Are you going to doubt Shakespeare and his friends?

I went to the first of three nights of “conversation” about sonnets at the East Greenbush Library. Sounded like a good time – you may remember that I attempted to do a daily sonnet during last year’s National Poetry Writing Month. It wasn’t easy or always possible.

A sonnet of fourteen lines is four plus haiku which, when you think about it, wouldn’t be all that hard to come up with, although sonnets traditionally have more syllables or meters in them. Sonnets may also have rhyming schemes and have a history of having a first idea in the beginning eight lines, and then a resolution in the remaining six, often with a dollop of summary or zinger in the last two lines.

In any case, three nights about sonnets.

The teacher, an esteemed retired high school teacher begins with:

Humans are at their best when working within a restraint.

Quickly, I wrote that down.

We began listening to sonnets by Shakespeare and Gerard Manley Hopkins and Petrarch and Wordsworth and others. These fourteen line gems of description and feeling and ideas, with rhymes, often with impeccable meter. I am usually impressed with the ease of reading Shakespeare aloud and it was true for most of the poems we looked at.

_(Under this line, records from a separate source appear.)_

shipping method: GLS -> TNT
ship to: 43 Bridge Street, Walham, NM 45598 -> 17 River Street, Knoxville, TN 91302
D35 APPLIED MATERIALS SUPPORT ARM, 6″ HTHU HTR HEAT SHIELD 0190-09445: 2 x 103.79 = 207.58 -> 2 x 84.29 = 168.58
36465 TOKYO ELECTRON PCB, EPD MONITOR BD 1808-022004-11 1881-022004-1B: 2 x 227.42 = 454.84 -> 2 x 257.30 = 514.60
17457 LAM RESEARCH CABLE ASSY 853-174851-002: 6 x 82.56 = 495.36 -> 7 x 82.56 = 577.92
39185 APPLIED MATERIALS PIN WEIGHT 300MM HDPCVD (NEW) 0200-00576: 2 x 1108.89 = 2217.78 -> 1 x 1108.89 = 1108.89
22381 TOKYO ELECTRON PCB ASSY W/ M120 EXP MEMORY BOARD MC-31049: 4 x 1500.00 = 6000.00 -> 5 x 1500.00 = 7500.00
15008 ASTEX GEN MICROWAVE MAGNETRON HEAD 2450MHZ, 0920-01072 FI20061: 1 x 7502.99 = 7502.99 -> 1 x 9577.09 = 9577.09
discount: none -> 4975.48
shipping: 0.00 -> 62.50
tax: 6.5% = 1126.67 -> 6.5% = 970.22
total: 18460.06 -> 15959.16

What Petrarch had started in the 14th century, others had seized as a form to shape their own ideas and words.

Wordsworth wrote:

Nuns fret not at their convent’s narrow room;
And hermit are contented with their cells;
And students with their pensive citadels;
Maids at the wheel, the weaver at his loom,
Ait blithe and happy; bees that soar for bloom,
High as the highest Peak of Furness-fells,
Will murmur by the hour in foxglove bells:
In truth the prison, into which we doom
Ourselves, no prison is: and hence for me,
In sundry moods, ‘t was pastime to be bound
Within the Sonnet’s scanty plot of ground;
Pleased if some Souls (for such there needs must be)
who have felt the weight of too much liberty,
Should find brief solace there, as I have found.